● Required action:
Set down the entries once more, exactly as they are written.

● Data provided:
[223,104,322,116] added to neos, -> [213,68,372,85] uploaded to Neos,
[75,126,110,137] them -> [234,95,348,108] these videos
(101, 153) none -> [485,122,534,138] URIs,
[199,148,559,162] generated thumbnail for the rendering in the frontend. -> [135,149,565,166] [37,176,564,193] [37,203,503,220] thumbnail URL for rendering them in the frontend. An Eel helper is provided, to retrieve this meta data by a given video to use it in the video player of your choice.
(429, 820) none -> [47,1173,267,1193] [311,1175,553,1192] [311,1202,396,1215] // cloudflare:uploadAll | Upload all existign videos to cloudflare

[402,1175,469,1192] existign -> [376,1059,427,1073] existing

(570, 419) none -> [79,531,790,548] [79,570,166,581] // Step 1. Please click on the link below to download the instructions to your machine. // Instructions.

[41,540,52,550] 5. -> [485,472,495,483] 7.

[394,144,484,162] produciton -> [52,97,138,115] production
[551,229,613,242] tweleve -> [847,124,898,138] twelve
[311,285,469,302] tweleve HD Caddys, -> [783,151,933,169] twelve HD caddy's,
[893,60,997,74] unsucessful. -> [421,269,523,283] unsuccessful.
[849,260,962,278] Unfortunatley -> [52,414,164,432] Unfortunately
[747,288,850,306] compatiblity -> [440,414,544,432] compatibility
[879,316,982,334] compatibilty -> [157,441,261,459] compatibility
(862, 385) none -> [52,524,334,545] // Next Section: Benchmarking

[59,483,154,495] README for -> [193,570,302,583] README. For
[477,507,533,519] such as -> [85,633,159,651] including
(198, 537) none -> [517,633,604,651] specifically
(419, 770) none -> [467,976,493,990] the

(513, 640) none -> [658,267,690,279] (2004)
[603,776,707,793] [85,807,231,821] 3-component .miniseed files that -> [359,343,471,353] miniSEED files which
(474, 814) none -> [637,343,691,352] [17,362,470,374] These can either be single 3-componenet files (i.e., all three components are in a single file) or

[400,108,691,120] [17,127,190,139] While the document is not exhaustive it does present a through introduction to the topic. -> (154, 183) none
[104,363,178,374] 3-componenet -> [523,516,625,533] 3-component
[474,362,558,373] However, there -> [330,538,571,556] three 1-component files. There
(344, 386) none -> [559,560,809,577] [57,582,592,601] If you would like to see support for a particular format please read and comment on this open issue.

● Your response:
[223,104,322,116] added to neos, -> [213,68,372,85] uploaded to Neos,
[75,126,110,137] them -> [234,95,348,108] these videos
(101, 153) none -> [485,122,534,138] URIs,
[199,148,559,162] generated thumbnail for the rendering in the frontend. -> [135,149,565,166] [37,176,564,193] [37,203,503,220] thumbnail URL for rendering them in the frontend. An Eel helper is provided, to retrieve this meta data by a given video to use it in the video player of your choice.
(429, 820) none -> [47,1173,267,1193] [311,1175,553,1192] [311,1202,396,1215] // cloudflare:uploadAll | Upload all existign videos to cloudflare

[402,1175,469,1192] existign -> [376,1059,427,1073] existing

(570, 419) none -> [79,531,790,548] [79,570,166,581] // Step 1. Please click on the link below to download the instructions to your machine. // Instructions.

[41,540,52,550] 5. -> [485,472,495,483] 7.

[394,144,484,162] produciton -> [52,97,138,115] production
[551,229,613,242] tweleve -> [847,124,898,138] twelve
[311,285,469,302] tweleve HD Caddys, -> [783,151,933,169] twelve HD caddy's,
[893,60,997,74] unsucessful. -> [421,269,523,283] unsuccessful.
[849,260,962,278] Unfortunatley -> [52,414,164,432] Unfortunately
[747,288,850,306] compatiblity -> [440,414,544,432] compatibility
[879,316,982,334] compatibilty -> [157,441,261,459] compatibility
(862, 385) none -> [52,524,334,545] // Next Section: Benchmarking

[59,483,154,495] README for -> [193,570,302,583] README. For
[477,507,533,519] such as -> [85,633,159,651] including
(198, 537) none -> [517,633,604,651] specifically
(419, 770) none -> [467,976,493,990] the

(513, 640) none -> [658,267,690,279] (2004)
[603,776,707,793] [85,807,231,821] 3-component .miniseed files that -> [359,343,471,353] miniSEED files which
(474, 814) none -> [637,343,691,352] [17,362,470,374] These can either be single 3-componenet files (i.e., all three components are in a single file) or

[400,108,691,120] [17,127,190,139] While the document is not exhaustive it does present a through introduction to the topic. -> (154, 183) none
[104,363,178,374] 3-componenet -> [523,516,625,533] 3-component
[474,362,558,373] However, there -> [330,538,571,556] three 1-component files. There
(344, 386) none -> [559,560,809,577] [57,582,592,601] If you would like to see support for a particular format please read and comment on this open issue.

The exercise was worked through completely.